After a long hiatus, I am feeling prompted to write something for my blog. So much has changed in my life over the past 10 years. My kids have grown up. I have been out of the ministry for a long time now. I completed my MBA and several respected industry certifications, -formal education had always been a weak area for me; now it is a strength. I have found success in my secular career; they tell me I am an “executive” now. Having weathered various trials over the past decade, my marriage is the strongest it has ever been. Sure I am dealing with a few challenges here and there, but life is good. I am blessed and very fortunate.
I find myself surrounded by a new group of people. Friends, coworkers and neighbors who never knew me as “Pastor Eric” or the “300+ pound Eric.” It is interesting to think about that. I was recently introduced to a new employee at work with the phrase, “This is Eric Starkey, our CIO. He is a runner!” 300 pound Eric never dreamed of an introduction like that.
Times change and people change. While I am proud of myself for all the healthy changes I have made, I still miss friends and loved ones who I parted ways with on this journey. I still grieve over lost relationships and deeply miss old friends. The truth is change can often be like a deceptive mistress. She will lead you to the places that you want to go, but neglects to tell you what the full costs are.
So what’s next for me? What does a passionate former pastor, CIO, contemplative minded, theologically reformed, Jesus following, craft beer aficionado who is never satisfied with the status quo do with the rest of his life?

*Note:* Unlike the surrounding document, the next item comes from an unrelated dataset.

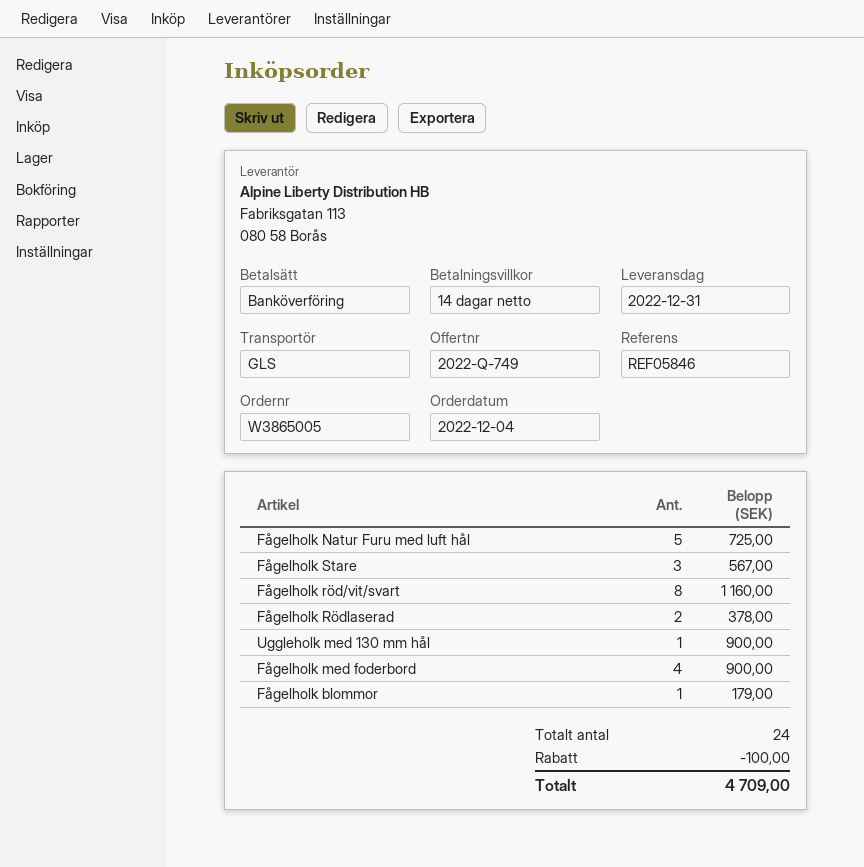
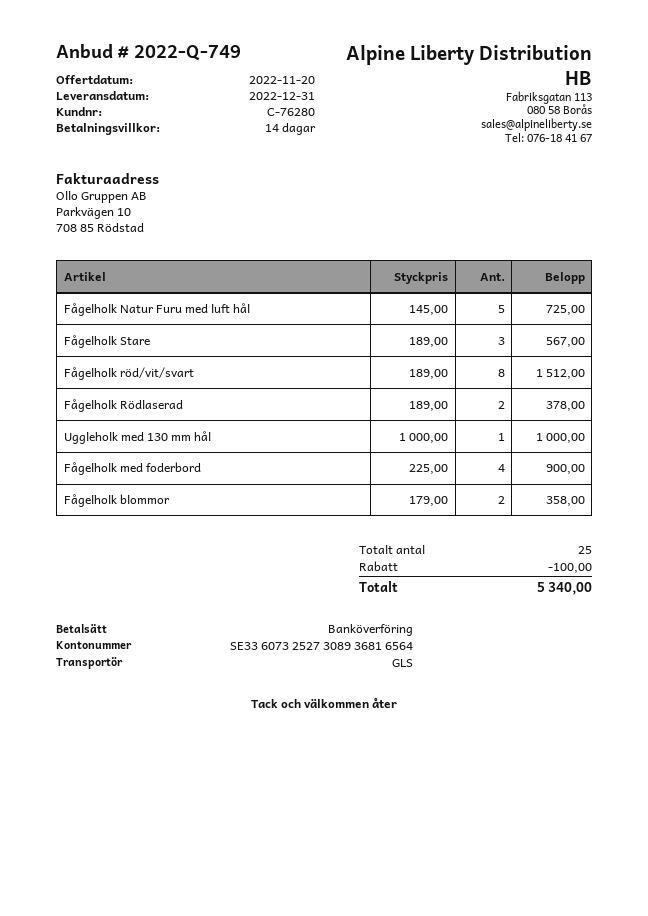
Fågelholk röd/vit/svart: 8 for 1160.00 -> 8 for 1512.00
Uggleholk med 130 mm hål: 1 for 900.00 -> 1 for 1000.00
Fågelholk blommor: 1 for 179.00 -> 2 for 358.00
total quantity: 24 -> 25
total: 4709.00 -> 5340.00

What do you do when you are neither conservative or liberal, when you refuse to be on the Left or the Right, when you feel the grounding of the deep roots of church history, yet also embrace the mystery of things beyond our comprehension, when you refuse to “pick a side?” What do you do when your conscience will not let you fully adhere to any single minded group’s rigid doctrine?
I have had several friends and neighbors invite me to go to church with them. A few have even told me, “You can still drink beer and come to my church!” I smile and formulate a response to kindly and respectfully decline. But what goes through my mind is, “You don’t want me in your Sunday school class. I’ll probably fit right in and make some new friends. My wife and I usually mesh quite well in new groups. But just as we settle in, one Sunday morning a topic will come up where I will ask a question, or give a response to a question that pulls a thread on some ungrounded theological “truth” or political belief (from the Right or Left) held dearly by your church and denomination. And trust me, I am very good at pulling on those threads… What happens then?” At best it is an awkward moment and all our new friends see us “differently.” At worst there is confrontation. I am so tired of confrontation and debate. And, I am tired of losing friends due to trivial differences and stubborn pride.

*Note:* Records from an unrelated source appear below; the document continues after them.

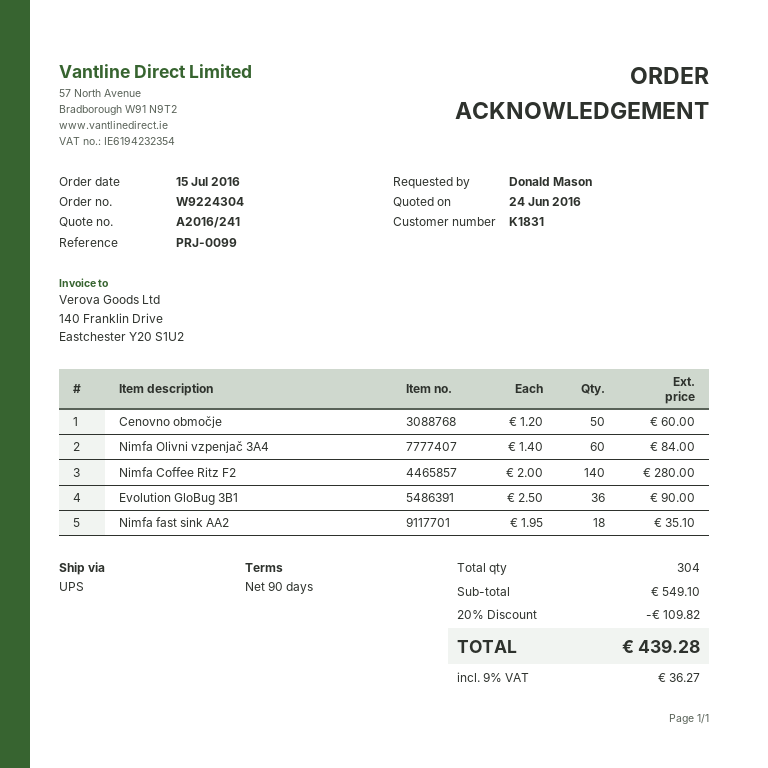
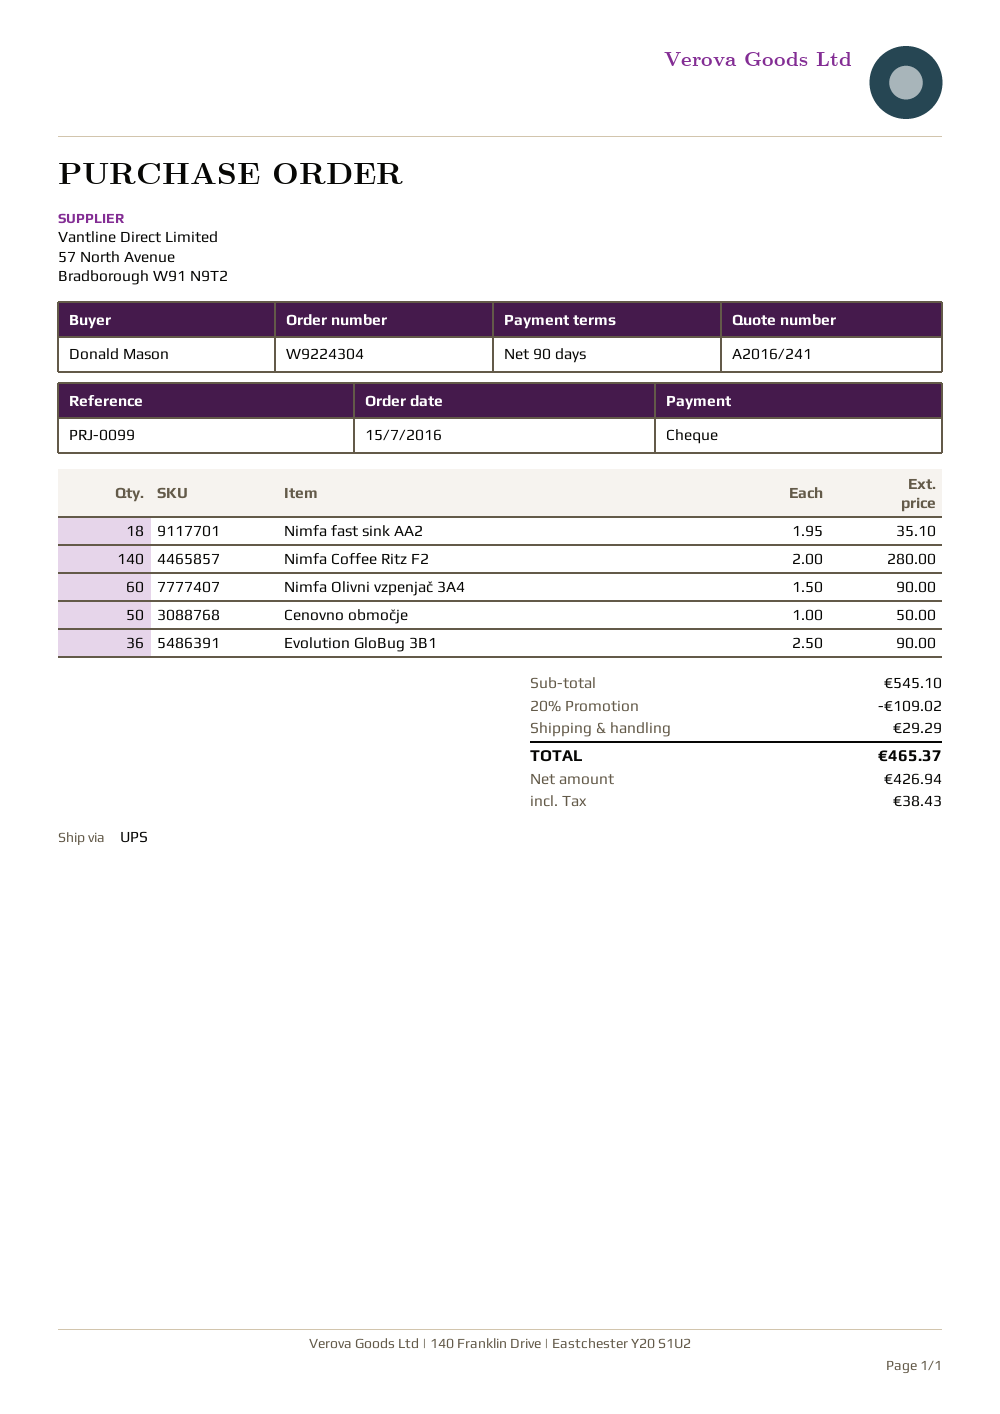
Cenovno območje: 50 x 1.20 = 60.00 -> 50 x 1.00 = 50.00
Nimfa Olivni vzpenjač 3A4: 60 x 1.40 = 84.00 -> 60 x 1.50 = 90.00
subtotal: 549.10 -> 545.10
discount: 20% = 109.82 -> 20% = 109.02
shipping: none -> 29.29
tax: 36.27 -> 38.43
total: 439.28 -> 465.37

So there you have it. Change. She brings you to places. She can be so good for you and give you exactly what you asked for -and what you really needed. But she can also be a fucking bitch who steals so much from you. And there’s no going back once you change. You can’t go back and you don’t want to go back. All you can do is allow yourself to feel the pain and grieve the loss because you know that is the only healthy way to get through it.
Then you move on, or at least you try to. You keeping asking the questions, where do I fit now? Where can I fit in and help? How do I help make this world a better place? How can I use my talents for good? What about that “calling” that is still in my heart, that I never walked away from but knew it was in the wrong wineskin? You keep your eyes open for opportunities and trust that when God is ready, He will show you what is next. You remind yourself to be very grateful. You made it through a tough journey without losing your wife or your kids. And you didn’t go bankrupt! You are in a so much better place now. Just chill out and wait. Keep your eyes open, always be looking and be careful not to miss the things right under your nose, but learn to wait. Learn to be grateful and wait.